Introduction

The other day we studied basic R and some of the basic functions of the tidyverse to work with data objects: filter and slice to get rows, select to choose variables, arrange to order rows, and, most important: group_by to define groups in the data so that operations take place at the group level. We also saw left_join to put together two data sets using a common variable (by argument).

Today we will get data for global monitoring looks from the World Development Indicators database using wbstats, and learn the few basic tools we did not see yet:

rename to change variable names, mutate to create new columns through calculation.
summarize to create a new data set of summary indicators where the new observations (rows) are the groups

You can again check the references provided in Studium, Timbers, Campbell, and Lee (⊕2022Timbers, Tiffany-Anne, Trevor Campbell, and Melissa Lee. 2022. Data Science : An Introduction. S.l: CRC Press. https://datasciencebook.ca/.), Larsen and Fazekas (⊕2021Larsen, Erik Gahner, and Zoltán Fazekas. 2021. Quantitative Politics with R. http://qpolr.com/.), Wickham and Grolemund (⊕2022Wickham, Hadley, and Garrett Grolemund. 2022. R for Data Science. O’Reilly Media, Inc. https://r4ds.had.co.nz/.). We will also use figures from Ismay and Kim (⊕2022Ismay, Chester, and Albert Y. Kim. 2022. ModernDive: An Introduction to Statistical and Data Sciences via r. moderndive.com. https://moderndive.com/.). Note that references are listed in the margin.

New packages to install

We will use today tmap to draw maps. If you have not installed it yet, please do so now:

install.packages("tmap")

Getting data from the World Bank

It is very simple to use wbstats if you know the names of the indicators from the World Development Indicators database. Today we download the 3 indicators used in gapminder: life expectancy, GDP per capita, and the total population. We also get the database of countries that we can look at.

my_indicators <- c(
  life_expectancy = "SP.DYN.LE00.IN", 
  gdp_capita ="NY.GDP.PCAP.CD", 
  pop = "SP.POP.TOTL"
  )



wbind <- wb_data(my_indicators, start_date = 2019) 

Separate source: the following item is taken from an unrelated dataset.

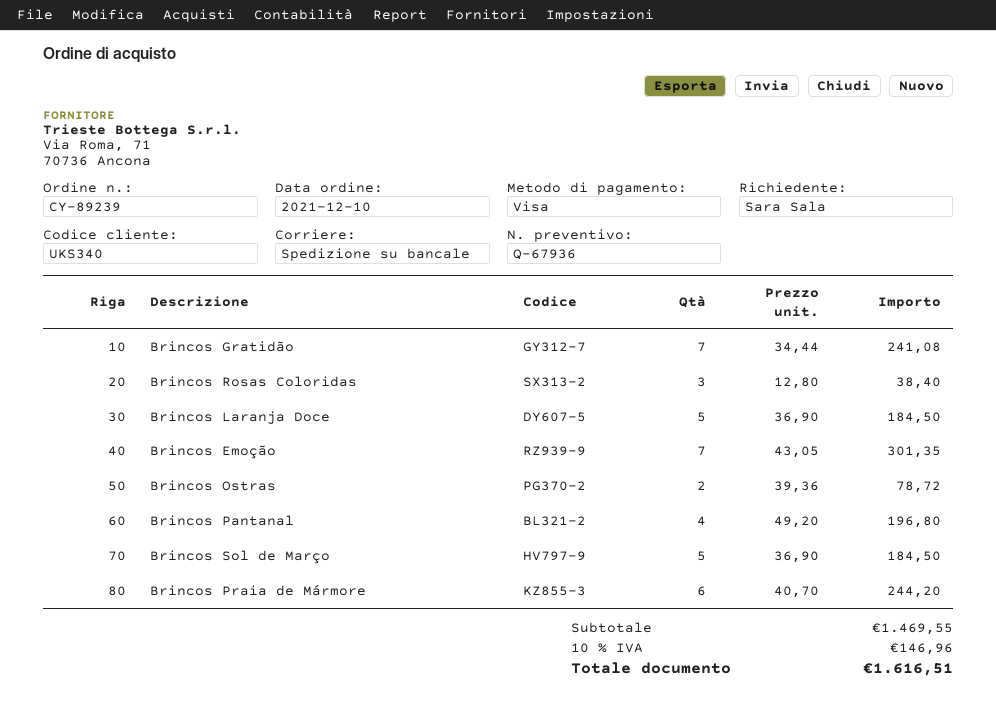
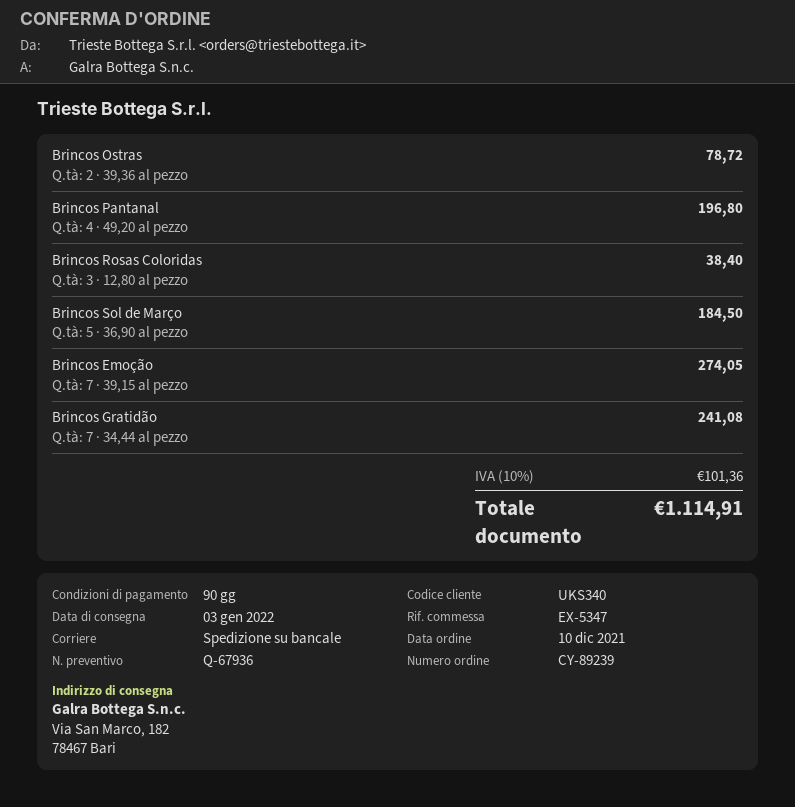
Brincos Laranja Doce: 5 x 36.90 = 184.50 -> none
Brincos Emoção: 7 x 43.05 = 301.35 -> 7 x 39.15 = 274.05
Brincos Praia de Mármore: 6 x 40.70 = 244.20 -> none
tax: 10% = 146.96 -> 10% = 101.36
total: 1616.51 -> 1114.91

countries <- wb_countries()

This is the structure of the two data sets.

str(wbind)

## tibble [217 x 7] (S3: tbl_df/tbl/data.frame)
##  $ iso2c          : chr [1:217] "AW" "AF" "AO" "AL" ...
##  $ iso3c          : chr [1:217] "ABW" "AFG" "AGO" "ALB" ...
##  $ country        : chr [1:217] "Aruba" "Afghanistan" "Angola" "Albania" ...
##  $ date           : num [1:217] 2019 2019 2019 2019 2019 ...
##  $ gdp_capita     : num [1:217] NA 494 2810 5396 40897 ...
##   ..- attr(*, "label")= chr "GDP per capita (current US$)"
##  $ life_expectancy: num [1:217] 76.3 64.8 61.1 78.6 NA ...
##   ..- attr(*, "label")= chr "Life expectancy at birth, total (years)"
##  $ pop            : num [1:217] 106310 38041757 31825299 2854191 77146 ...
##   ..- attr(*, "label")= chr "Population, total"

str(countries)

## tibble [299 x 18] (S3: tbl_df/tbl/data.frame)
##  $ iso3c             : chr [1:299] "ABW" "AFE" "AFG" "AFR" ...
##  $ iso2c             : chr [1:299] "AW" "ZH" "AF" "A9" ...
##  $ country           : chr [1:299] "Aruba" "Africa Eastern and Southern" "Afghanistan" "Africa" ...
##  $ capital_city      : chr [1:299] "Oranjestad" NA "Kabul" NA ...
##  $ longitude         : num [1:299] -70 NA 69.2 NA NA ...
##  $ latitude          : num [1:299] 12.5 NA 34.5 NA NA ...
##  $ region_iso3c      : chr [1:299] "LCN" NA "SAS" NA ...
##  $ region_iso2c      : chr [1:299] "ZJ" NA "8S" NA ...
##  $ region            : chr [1:299] "Latin America & Caribbean" "Aggregates" "South Asia" "Aggregates" ...
##  $ admin_region_iso3c: chr [1:299] NA NA "SAS" NA ...
##  $ admin_region_iso2c: chr [1:299] NA NA "8S" NA ...
##  $ admin_region      : chr [1:299] NA NA "South Asia" NA ...
##  $ income_level_iso3c: chr [1:299] "HIC" NA "LIC" NA ...
##  $ income_level_iso2c: chr [1:299] "XD" NA "XM" NA ...
##  $ income_level      : chr [1:299] "High income" "Aggregates" "Low income" "Aggregates" ...
##  $ lending_type_iso3c: chr [1:299] "LNX" NA "IDX" NA ...
##  $ lending_type_iso2c: chr [1:299] "XX" NA "XI" NA ...
##  $ lending_type      : chr [1:299] "Not classified" "Aggregates" "IDA" "Aggregates" ...

Joining data

As we saw the other day, there are three conditions to join data sets:

They must have at least one variable in common.
The variables in common must have the same name and the same type of data.
If they do not, we should change the names or the type of data before joining.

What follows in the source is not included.